(Entries taken from a collection)
-- Opening Marker --
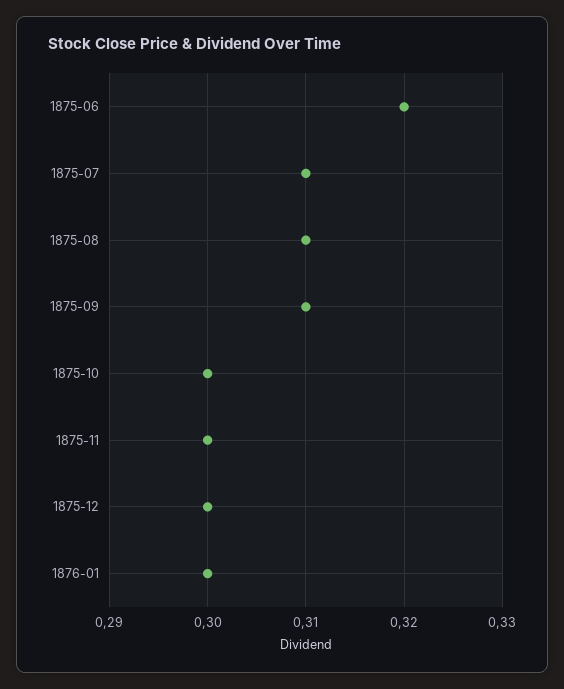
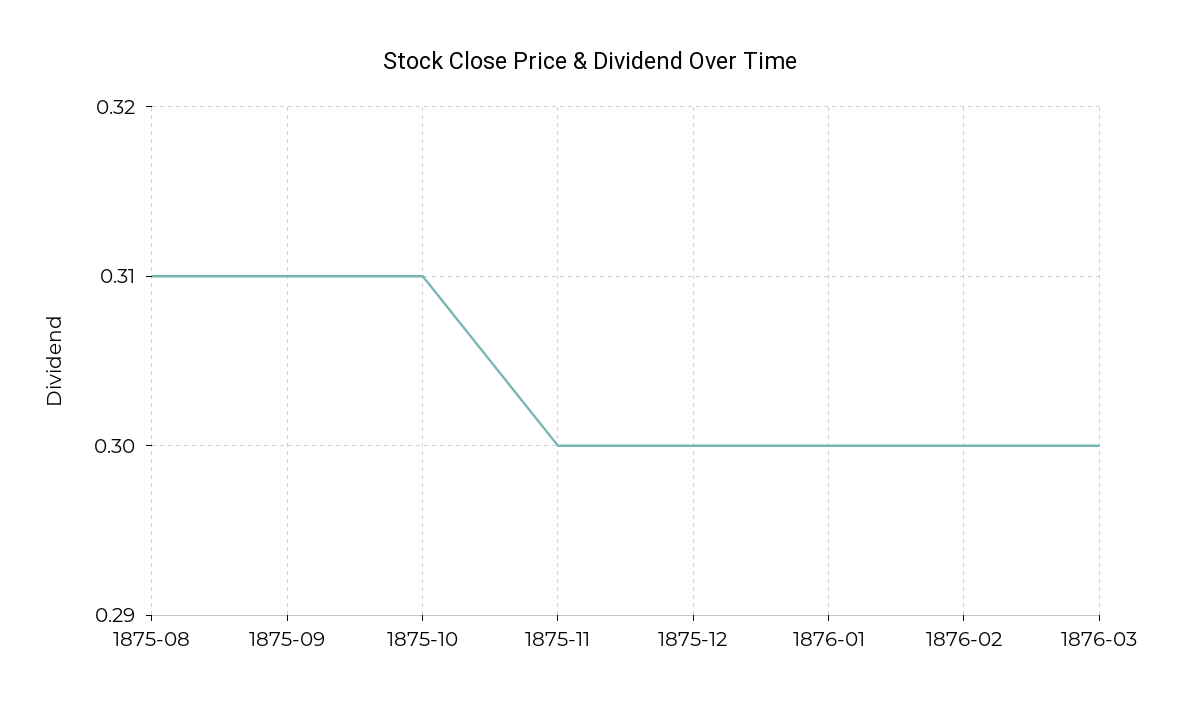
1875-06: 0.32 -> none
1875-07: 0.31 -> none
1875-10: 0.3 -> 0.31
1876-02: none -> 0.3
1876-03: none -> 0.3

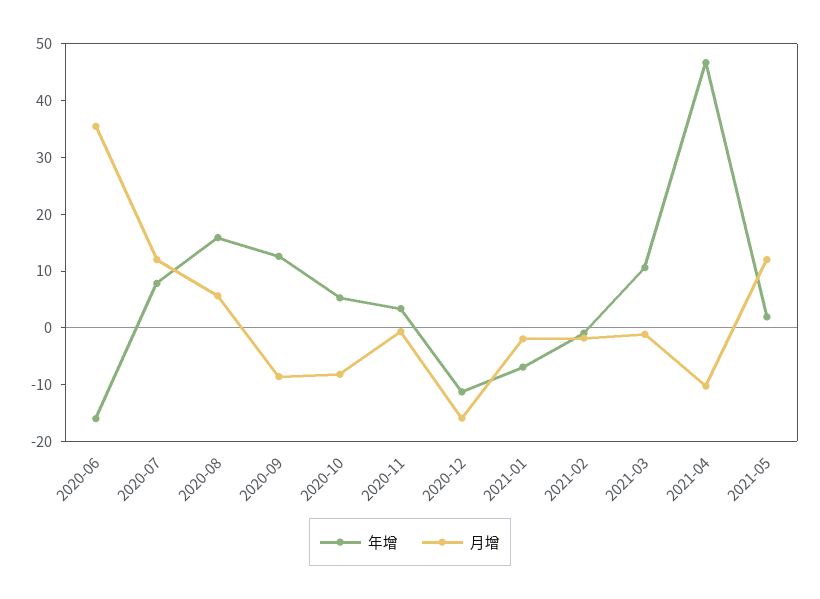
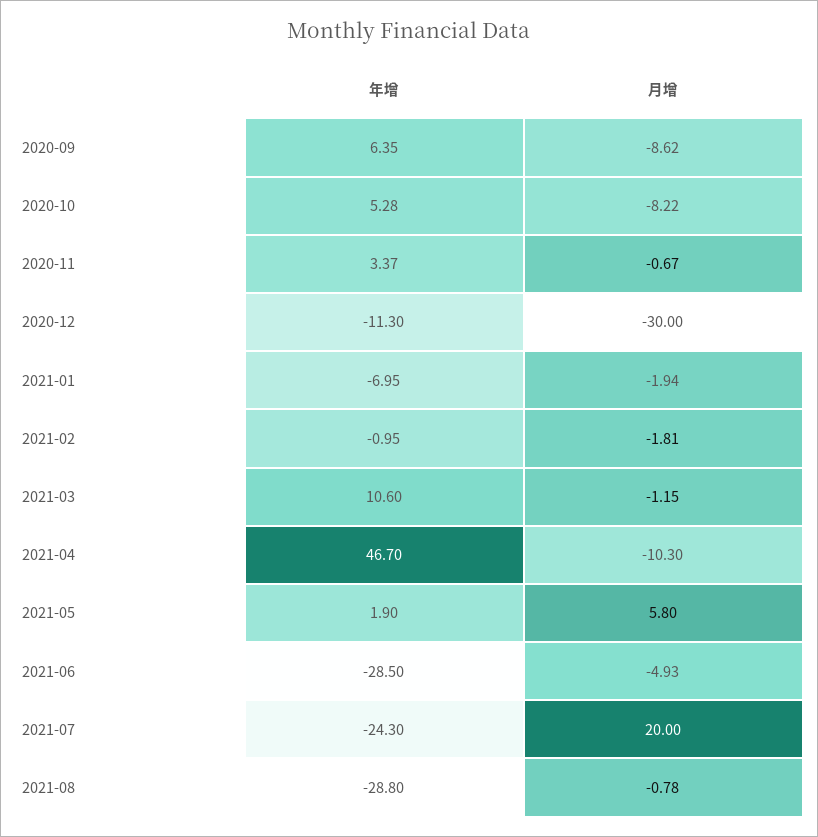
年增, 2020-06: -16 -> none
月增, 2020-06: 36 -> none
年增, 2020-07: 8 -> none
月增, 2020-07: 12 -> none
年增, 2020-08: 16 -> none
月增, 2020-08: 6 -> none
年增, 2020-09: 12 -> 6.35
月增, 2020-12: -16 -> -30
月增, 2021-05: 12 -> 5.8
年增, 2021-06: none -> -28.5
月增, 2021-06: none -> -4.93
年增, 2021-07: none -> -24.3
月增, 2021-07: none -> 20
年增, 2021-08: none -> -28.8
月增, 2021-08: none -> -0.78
-- Closing Marker --
Give every line above again exactly, with no pictures.

Task answer
1875-06: 0.32 -> none
1875-07: 0.31 -> none
1875-10: 0.3 -> 0.31
1876-02: none -> 0.3
1876-03: none -> 0.3

年增, 2020-06: -16 -> none
月增, 2020-06: 36 -> none
年增, 2020-07: 8 -> none
月增, 2020-07: 12 -> none
年增, 2020-08: 16 -> none
月增, 2020-08: 6 -> none
年增, 2020-09: 12 -> 6.35
月增, 2020-12: -16 -> -30
月增, 2021-05: 12 -> 5.8
年增, 2021-06: none -> -28.5
月增, 2021-06: none -> -4.93
年增, 2021-07: none -> -24.3
月增, 2021-07: none -> 20
年增, 2021-08: none -> -28.8
月增, 2021-08: none -> -0.78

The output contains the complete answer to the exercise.